Lyle and Stella stood by Stella’s green Monte Carlo as we pulled into the Shoney’s parking lot.
“Hi, Dad!” Lyle said, and gave me a pat on the shoulder as I smiled my greeting to my sister-in-law.
“Did you have a good trip?” Stella asked.
“Yeah”, Dad said, and moved towards the restaurant door.
We were seated by the greeter, and after the waiter had taken our orders, spaghetti for me, a hamburger for Dad, the special for Lyle and Stella, I headed for the restroom to see to a pressing need. It had been a four hour drive, after all.

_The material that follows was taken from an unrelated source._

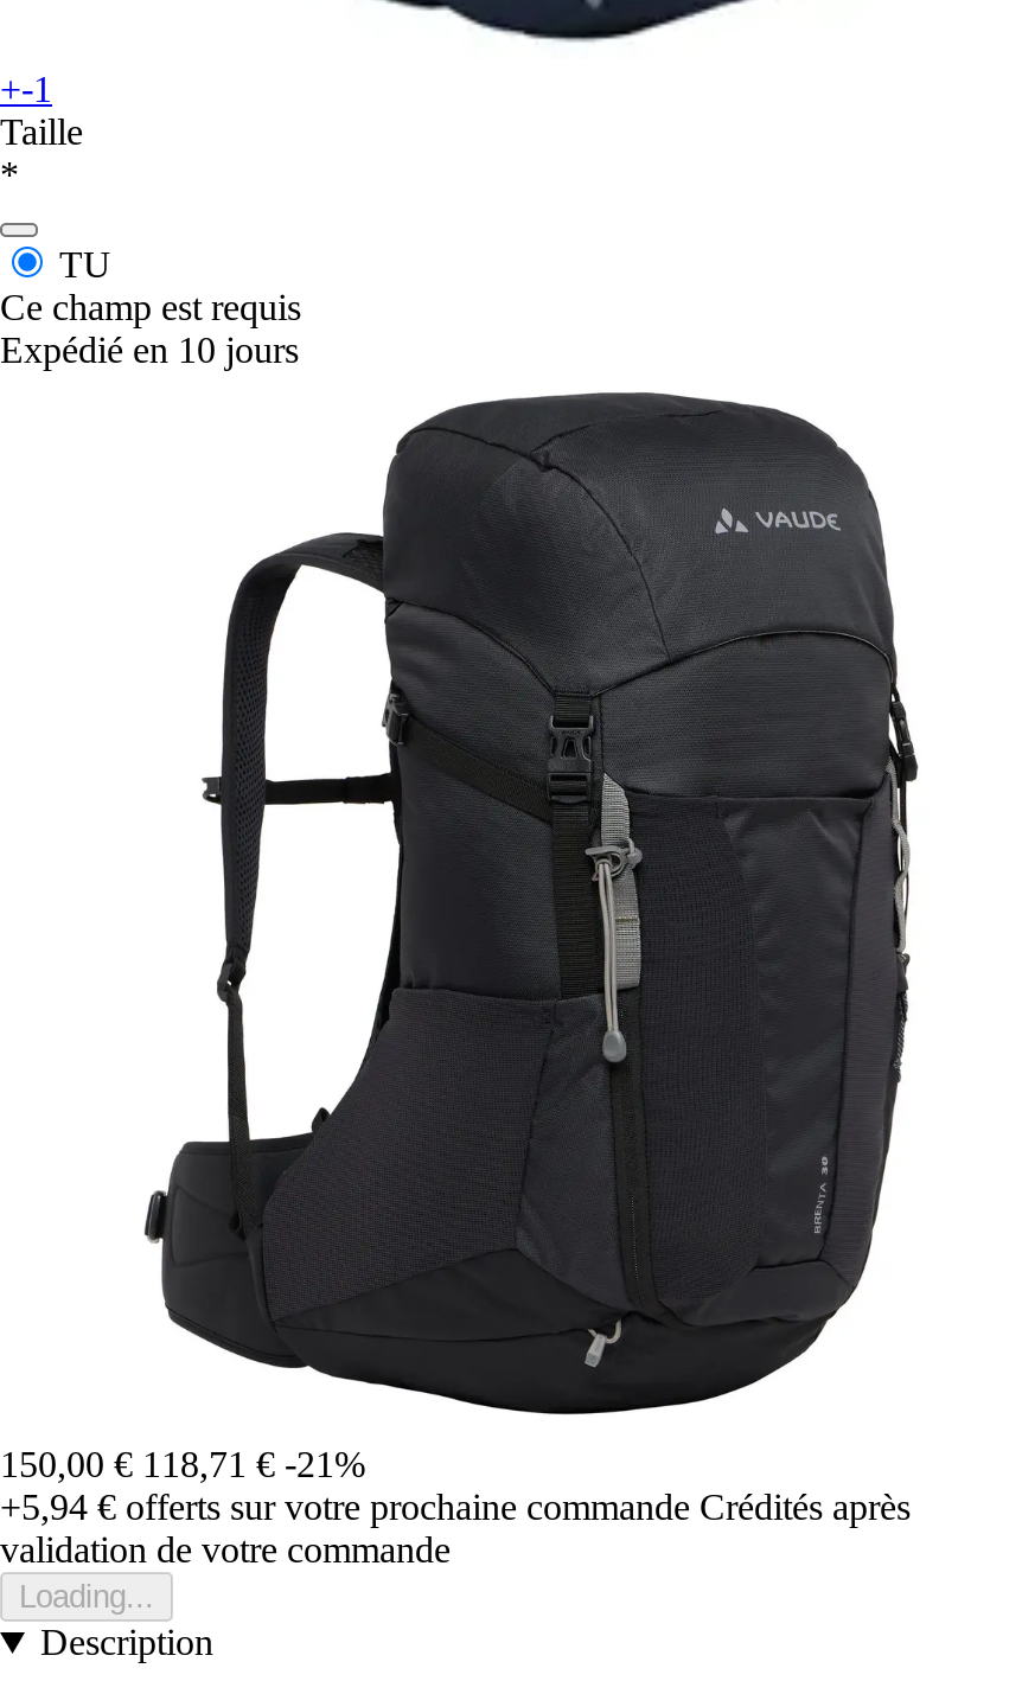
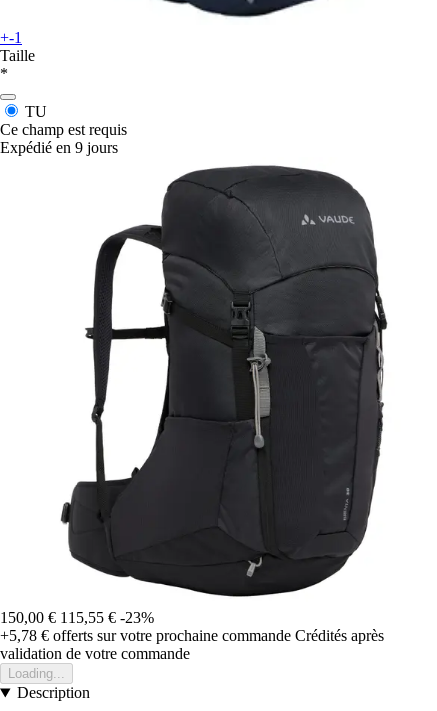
[0,330,299,370] Expédié en 10 jours -> [0,139,118,156] Expédié en 9 jours
[0,1444,365,1485] 150,00 € 118,71 € -21% -> [0,609,154,626] 150,00 € 115,55 € -23%
[0,1487,911,1527] +5,94 €offerts sur votre prochaine commande Crédités après -> [0,627,384,644] +5,78 €offerts sur votre prochaine commande Crédités après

My stay in the restroom didn’t take long. I washed up and came out. I noticed the waiter cleaning up a broken plate and spilled food on the floor. Moving by him, carefully avoiding the splashed sauce because Dad was a bit touchy about clean shoes in the car, I made my way back to my chair and sat down.
Something was wrong.
Dad handed me a folded twenty-doller bill, and said abruptly “You eat and pay for everyone’s meal. I’ll be in the car.” Then he got up from the table without another word, or even a look back, and left the restaurant.
I looked at my brother, and then at Stella, and the expressions of confusion on their faces frightened me.
“What happened?”
They looked at each other for a moment, and then Lyle said, “I don’t know.”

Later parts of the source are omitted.